В то же время – совершенный кавальере, законодатель светских мод. Однажды, ночью, в день свадьбы сестры своей, мадонны Лукреции, покинув осаду крепости, прямо из лагеря прискакал во дворец жениха, Альфонсо д'Эсте, герцога Феррарского; никем не узнанный, весь в черном бархате, в черной маске, прошел толпу гостей, поклонился, и, когда они расступились перед ним, один, под звуки музыки, начал пляску и сделал несколько кругов по зале с таким изяществом, что тотчас все его узнали. «Чезаре! Чезаре! Единственный Чезаре!» – пронесся восторженный шепот в толпе. Не обращая внимания на гостей и хозяина, он отвел невесту в сторону и, наклонившись, стал что-то шептать ей на ухо. Лукреция потупила глаза, вспыхнула, потом побледнела, как полотно, и сделалась еще прекраснее, вся нежная, бледная, как жемчужина, быть может, невинная, но слабая, бесконечно покорная страшной воле брата, покорная, как уверяли, даже до кровосмешения.

Он заботился об одном: чтобы не было явных улик. Может быть, молва преувеличивала злодеяния герцога, может быть, действительность была еще ужаснее молвы. Во всяком случае, он умел прятать концы в воду.

Дворцом его высочеству служила старинная готическая ратуша Фано.

Пройдя через большую, унылую и холодную залу, общую приемную для менее знатных посетителей, Леонардо и Макиавелли вступили в маленький внутренний покой, должно быть, некогда часовню, с цветными стеклами в стрельчатых окнах, высокими седалищами церковного хора, где в тонкой дубовой резьбе изображены были двенадцать апостолов и учителя первых веков христианства. В увядшей фреске на потолке, среди облаков и ан гелов, реял голубь Духа Святого. Здесь находились приближенные. Разговаривали полушепотом: близость государя чувствовалась через стену.

Плешивый старичок, злополучный посол Римини, уже третий месяц дожидавшийся свидания с герцогом, видимо усталый от многих бессонных ночей, дремал в углу на церковном седалище.

Иногда дверь приотворялась, секретарь Агапито, с озабоченным видом, с очками на носу и пером за ухом, просовывал голову и приглашал к его высочеству когонибудь из присутствовавших.

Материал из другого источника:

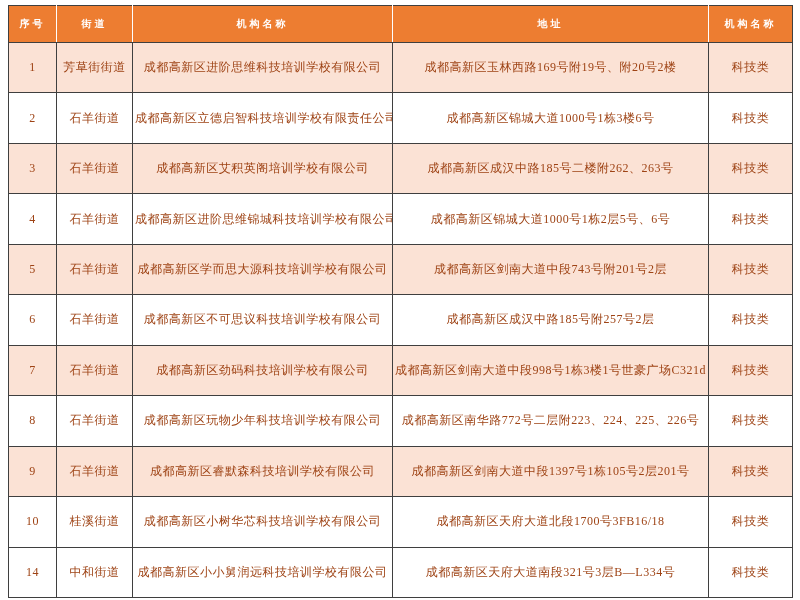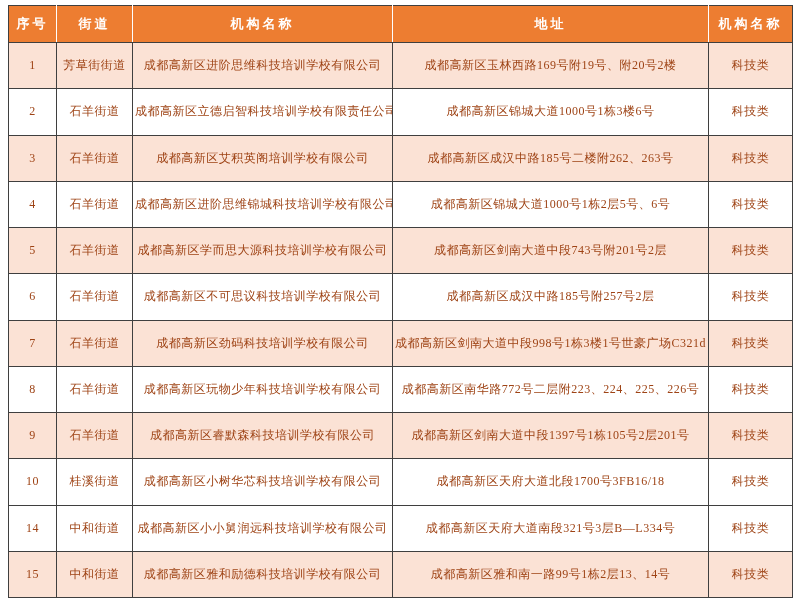"序号" table.inst-table th { font-size: 13px -> 10px }
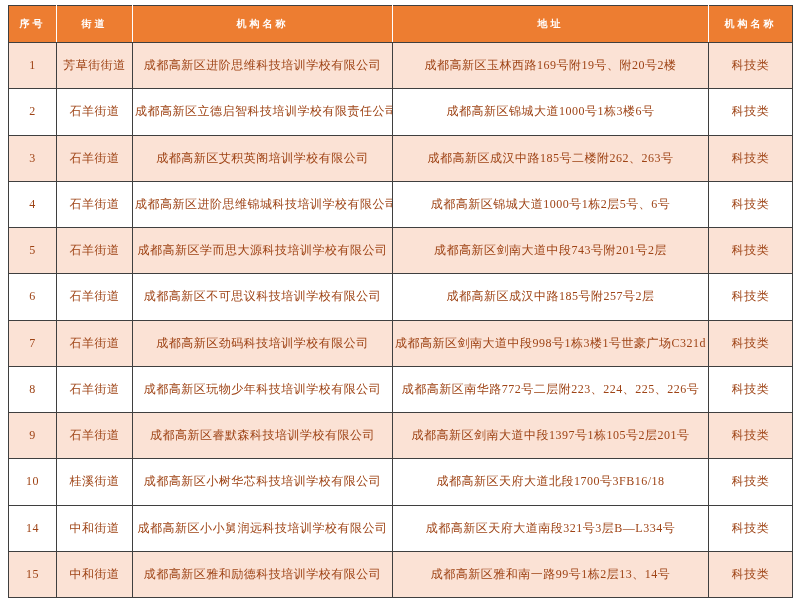"15" tr.row-odd { html: <tr> <td>15</td> <td>中和街道</td> <td>成都高新区雅和励德科技培训学校有限公司</td> <td>成都高新区雅和南一路99号1栋2层13、14号</td> <td>科技类</td> </tr> -> none }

При каждом его появлении посол Римини болезненно вздрагивал, приподымался, но видя, что очередь не за ним, тяжело вздыхал и опять погружался в дремоту, под звук аптекарского пестика в медной ступе.

За неимением других удобных комнат в тесной ратуше, часовня превращена была в походную аптеку. Перед окном, где было место алтаря, на столе, загроможденном бутылями, колбами и банками врачебной лаборатории, епископ Санта-Джуста, Гаспаре Торелла, главный врач – архиатрос его святейшества папы и Чезаре, приготовлял недавно вошедшее в моду лекарство от «французской болезни» – сифилиса, настойку из так называемого «святого дерева»– гуайяко, привозимого с новооткрытых Колумбом полуденных островов. Растирая в красивых руках остропахучую шафранно-желтую сердцевину гуайяко. слипавшуюся в жирные комки, врач-епископ объяснял с любезной улыбкой природу и свойства целительного дерева. Все слушали с любопытством: многие из присутствовавших знали по опыту страшную болезнь. – И откуда только взялась она? – в горестном недоумении покачивал головой кардинал Санта-Бальбина. – Испанские жиды и мавры, говорят, занесли, – молвил епископ Эльна. – Теперь, как издали законы против богохульников, – еще, слава Богу, поутихла. А лет пять, шесть назад – не только люди, но и животные, лошади, свиньи, собаки заболевали, даже деревья и хлеба на полях. Врач выразил сомнение в том, чтобы французскою болезнью могли заболевать пшеница и овес.